> **Data excerpts**:
══════

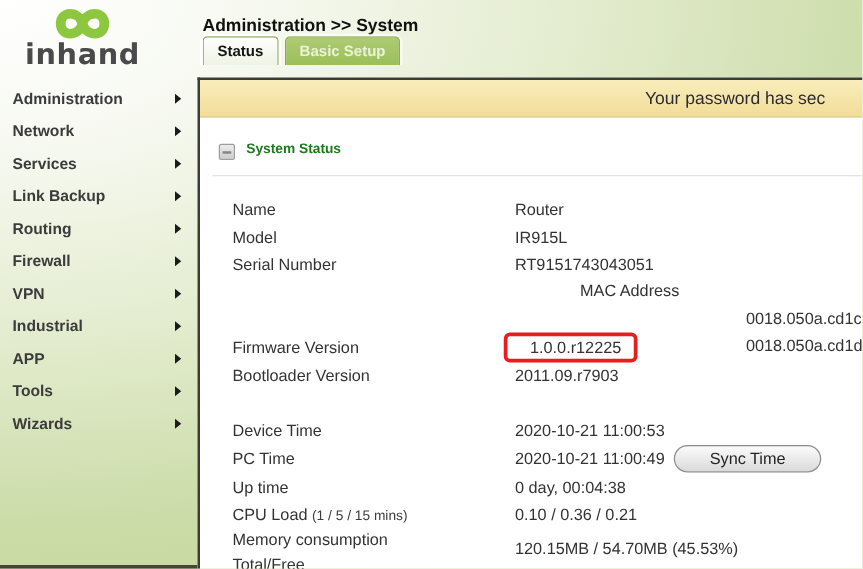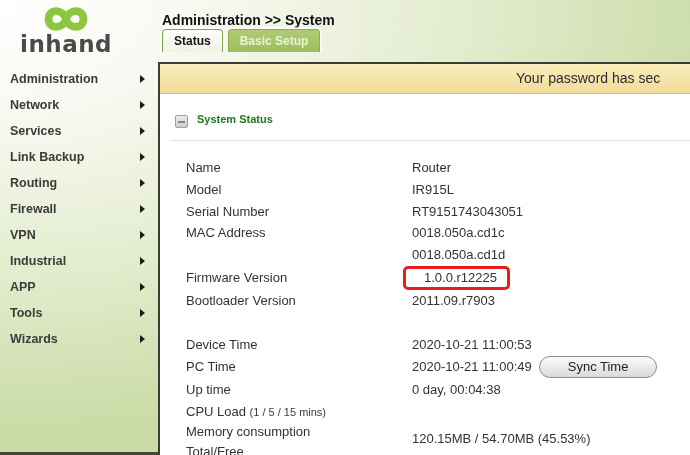"MAC Address" .r-mac { align-items: flex-start -> flex-end; flex-direction: none -> column }
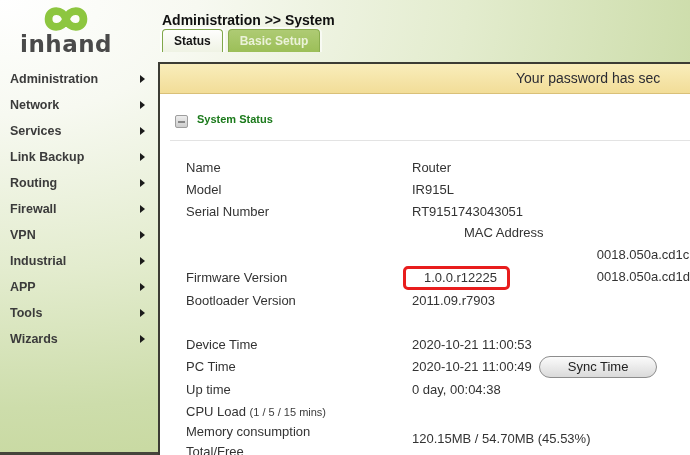"0.10 / 0.36 / 0.21" div.value { html: none -> <div>0.10 / 0.36 / 0.21</div> }
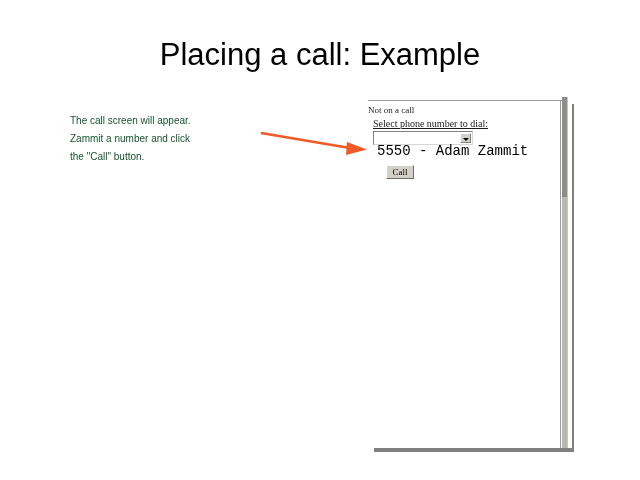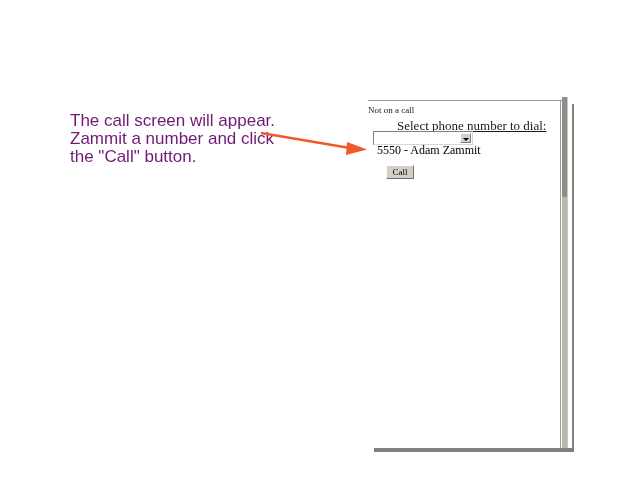"Placing a call: Example" div.slide-title { html: none -> <div>Placing a call: Example</div> }
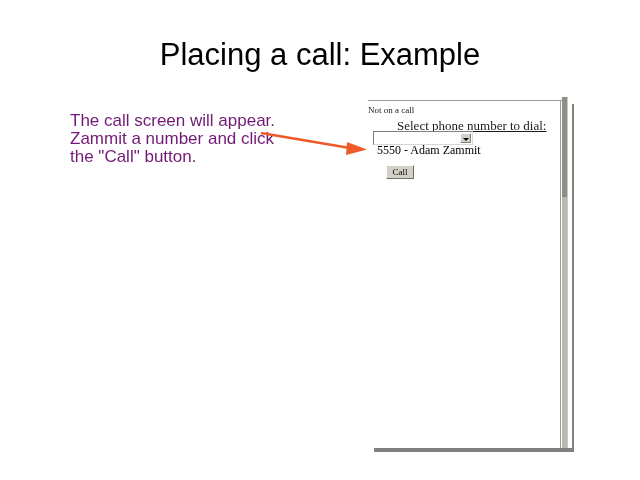"The call screen will appear." .body-text { color: #701a75 -> #14532d; font-size: 17px -> 10px }
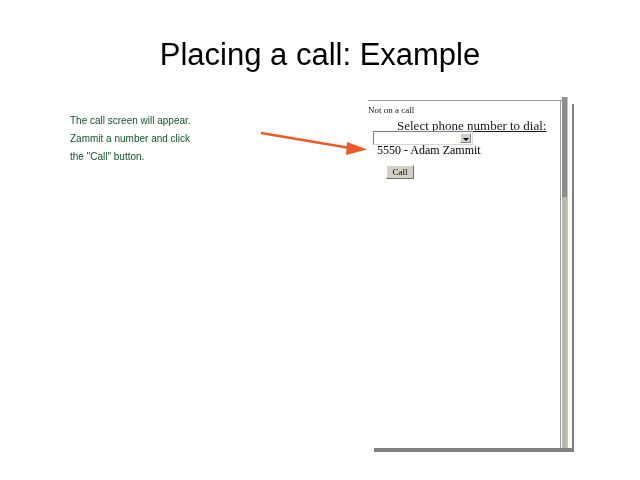"Select phone number to dial:" .dial-label { font-size: 13px -> 10px; margin-left: 24px -> none }
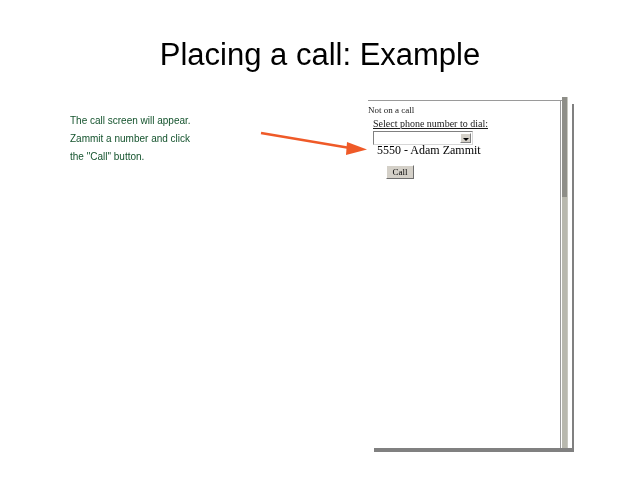"5550 - Adam Zammit" .phone-select .sel-value { font-family: Liberation Serif, serif -> Liberation Mono, monospace; font-size: 12px -> 14px }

══════

> **How to complete this task**:
Set down all of the entries exactly as they stand, without any image.

> **Written response**:
"MAC Address" .r-mac { align-items: flex-start -> flex-end; flex-direction: none -> column }
"0.10 / 0.36 / 0.21" div.value { html: none -> <div>0.10 / 0.36 / 0.21</div> }
"Placing a call: Example" div.slide-title { html: none -> <div>Placing a call: Example</div> }
"The call screen will appear." .body-text { color: #701a75 -> #14532d; font-size: 17px -> 10px }
"Select phone number to dial:" .dial-label { font-size: 13px -> 10px; margin-left: 24px -> none }
"5550 - Adam Zammit" .phone-select .sel-value { font-family: Liberation Serif, serif -> Liberation Mono, monospace; font-size: 12px -> 14px }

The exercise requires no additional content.